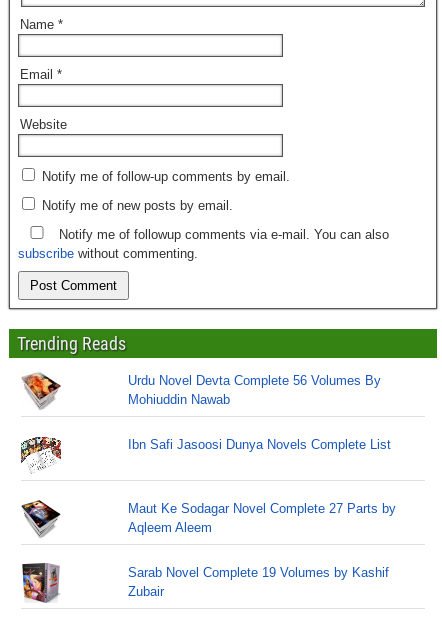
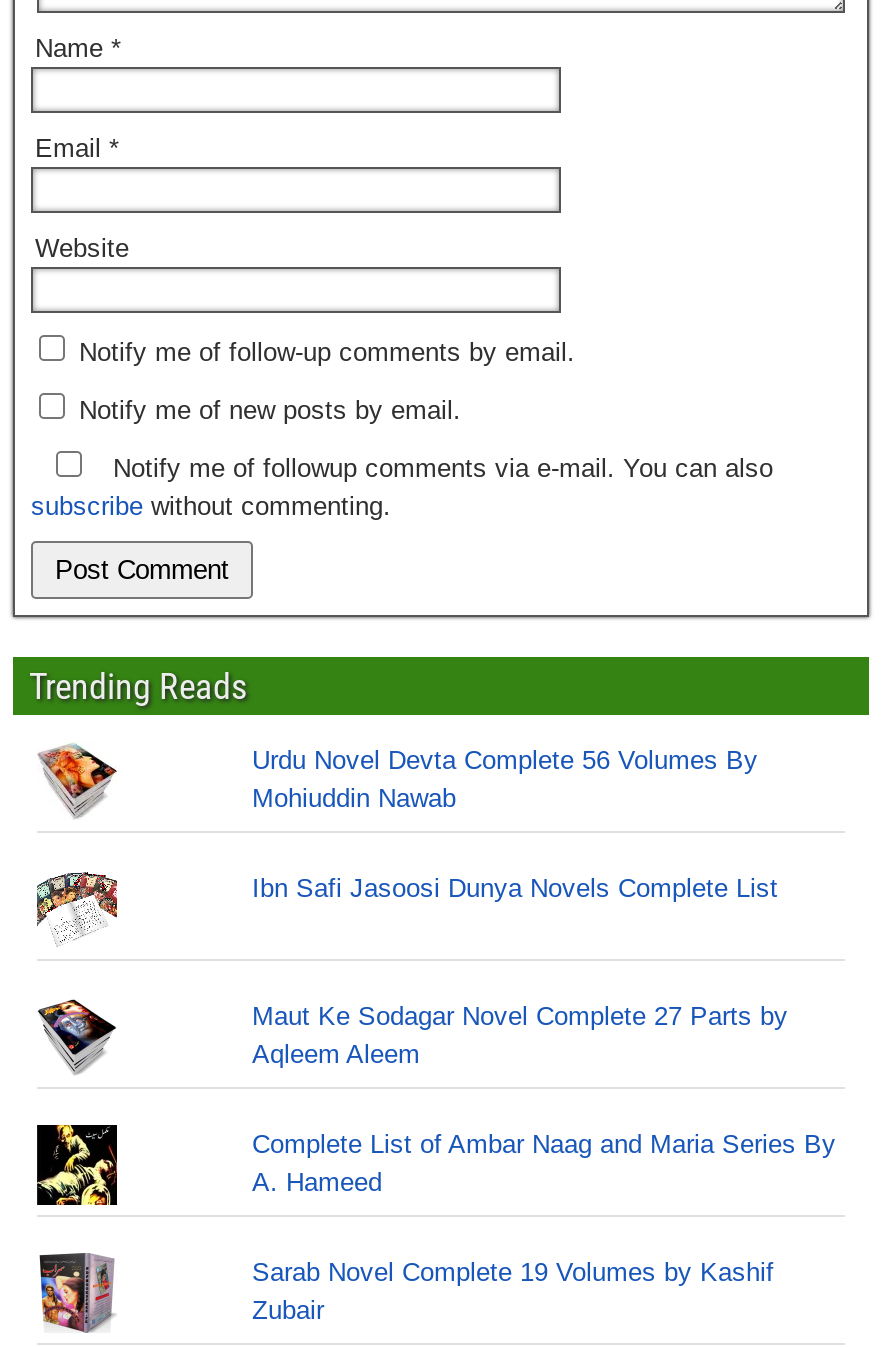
+ [image]

+ Complete List of Ambar Naag and Maria Series By
+ A. Hameed
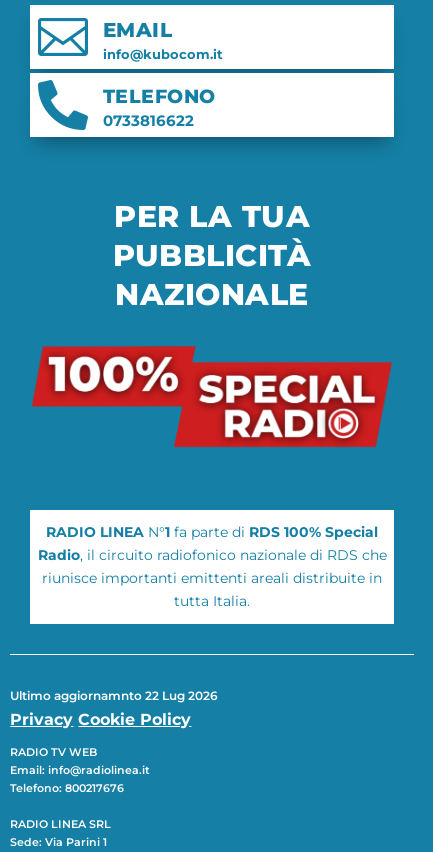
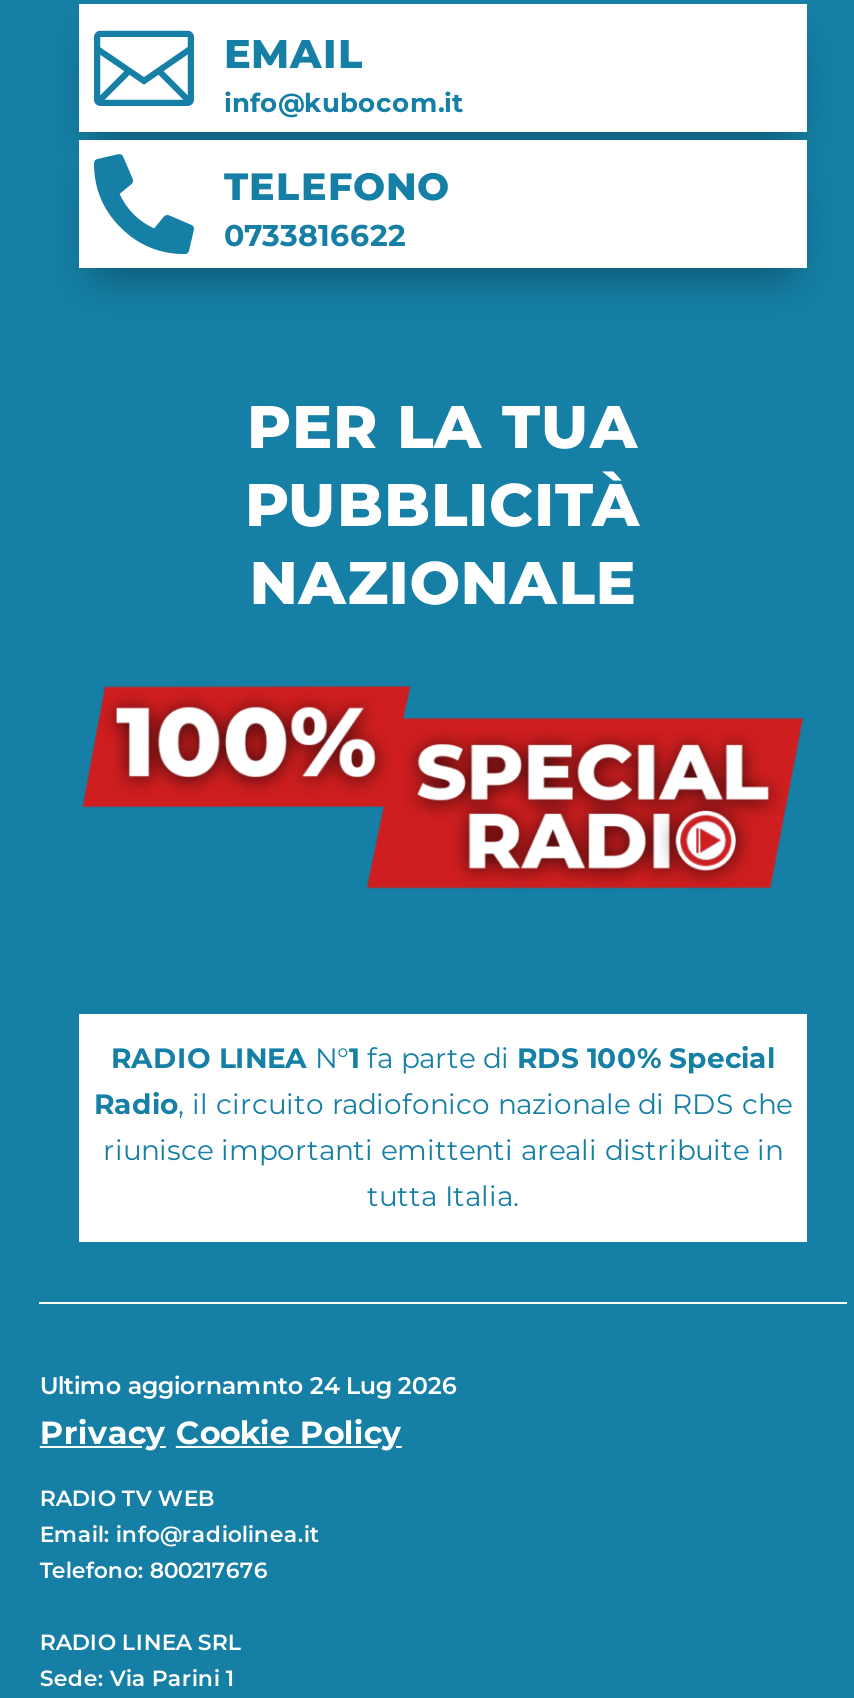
- Ultimo aggiornamnto 22 Lug 2026
+ Ultimo aggiornamnto 24 Lug 2026
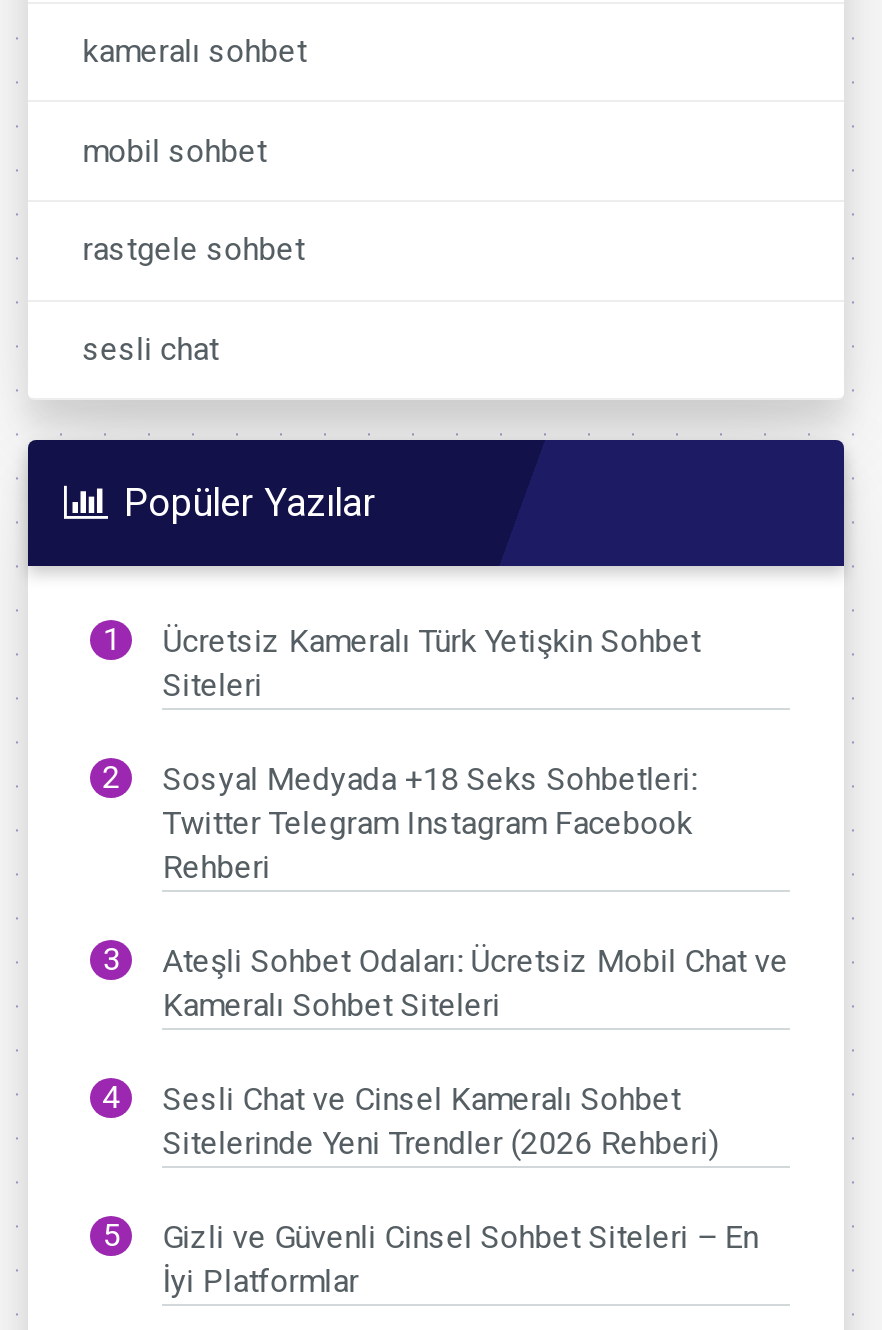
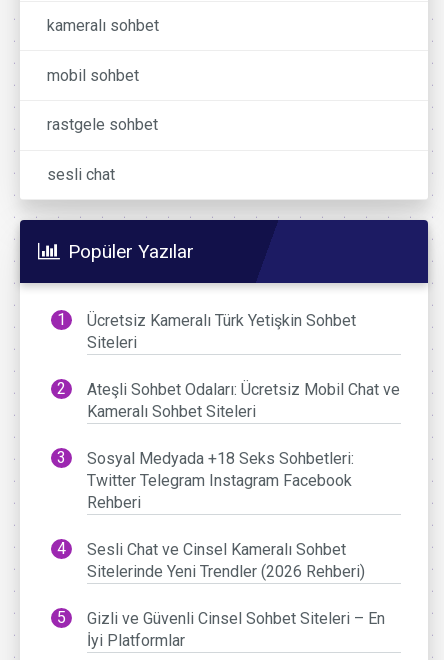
moved down: Sosyal Medyada +18 Seks Sohbetleri: | Twitter Telegram Instagram Facebook | Rehberi

moved up: Ateşli Sohbet Odaları: Ücretsiz Mobil Chat ve | Kameralı Sohbet Siteleri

* * * * * * *

WHAT IS BEING ASKED:
Output, exactly and only: the line containing "- Ultimo aggiornamnto 22 Lug 2026", the last line of the listing above, and every line in between. Leave the pictures out.

WRITTEN RESPONSE:
- Ultimo aggiornamnto 22 Lug 2026
+ Ultimo aggiornamnto 24 Lug 2026
moved down: Sosyal Medyada +18 Seks Sohbetleri: | Twitter Telegram Instagram Facebook | Rehberi

moved up: Ateşli Sohbet Odaları: Ücretsiz Mobil Chat ve | Kameralı Sohbet Siteleri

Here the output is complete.